Lines in the entries below where the word "using" shows up should each be copied.

THE RECORDS =
- - -
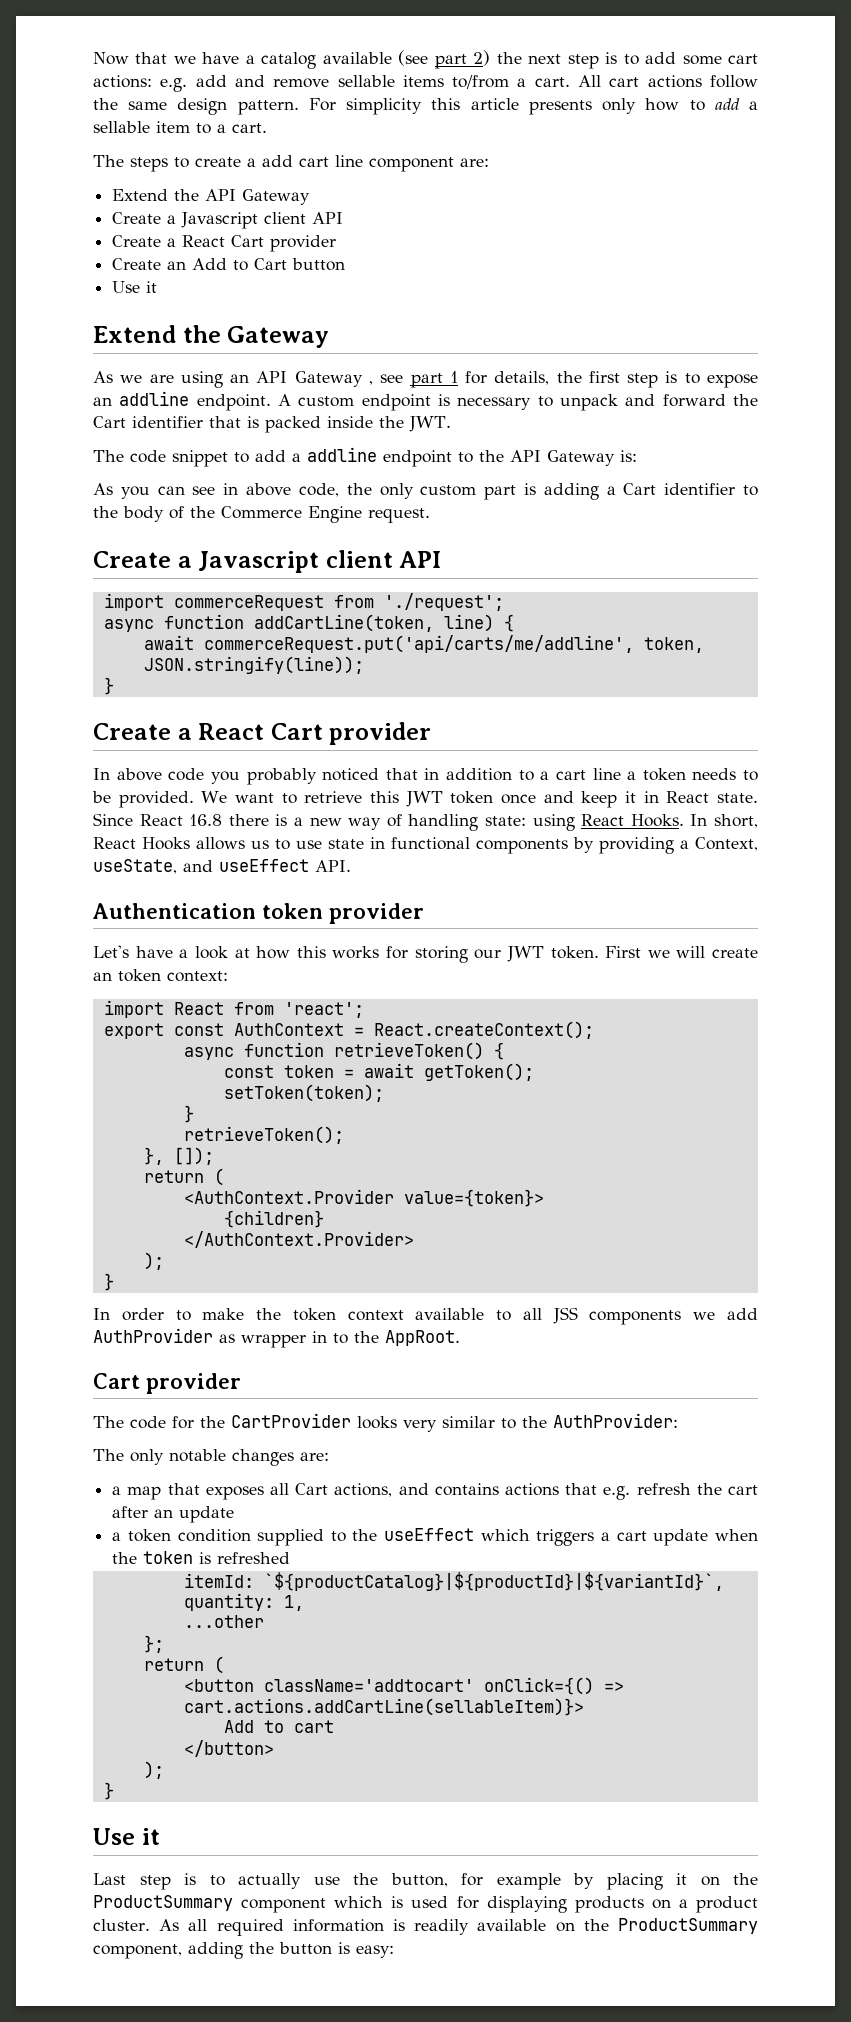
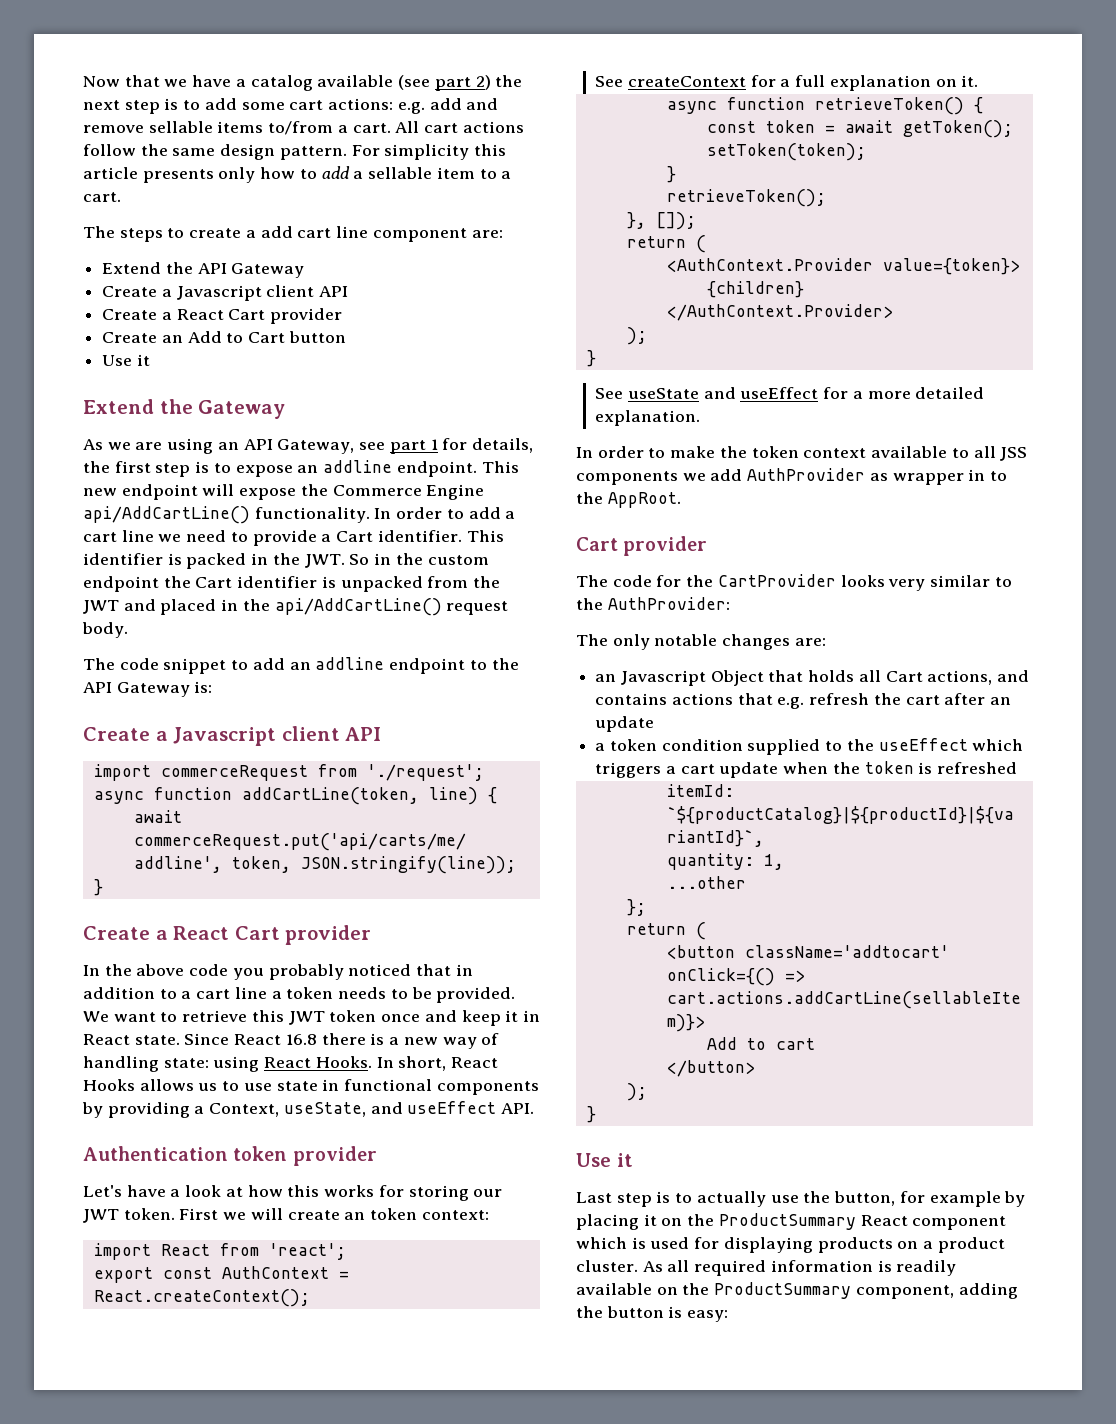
- As we are using an API Gateway , see part 1 for details, the first step is to expose an addline endpoint.
+ As we are using an API Gateway, see part 1 for details, the first step is to expose an addline endpoint.
- A custom endpoint is necessary to unpack and forward the Cart identifier that is packed inside the JWT.
+ This new endpoint will expose the Commerce Engine api/AddCartLine() functionality. In order to add a cart line we need to provide a Cart identifier. This identifier is packed in the JWT. So in the custom endpoint the Cart identifier is unpacked from the JWT and placed in the api/AddCartLine() request body.
- The code snippet to add a addline endpoint to the API Gateway is:
+ The code snippet to add an addline endpoint to the API Gateway is:
- As you can see in above code, the only custom part is adding a Cart identifier to the body of the Commerce Engine request.
- In above code you probably noticed that in addition to a cart line a token needs to be provided.
+ In the above code you probably noticed that in addition to a cart line a token needs to be provided.
+ See createContext for a full explanation on it.
+ See useState and useEffect for a more detailed explanation.
- a map that exposes all Cart actions, and contains actions that e.g. refresh the cart after an update
+ an Javascript Object that holds all Cart actions, and contains actions that e.g. refresh the cart after an update
- Last step is to actually use the button, for example by placing it on the ProductSummary component which is used for displaying products on a product cluster.
+ Last step is to actually use the button, for example by placing it on the ProductSummary React component which is used for displaying products on a product cluster.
- - -
COMPLETED EXERCISE =
- As we are using an API Gateway , see part 1 for details, the first step is to expose an addline endpoint.
+ As we are using an API Gateway, see part 1 for details, the first step is to expose an addline endpoint.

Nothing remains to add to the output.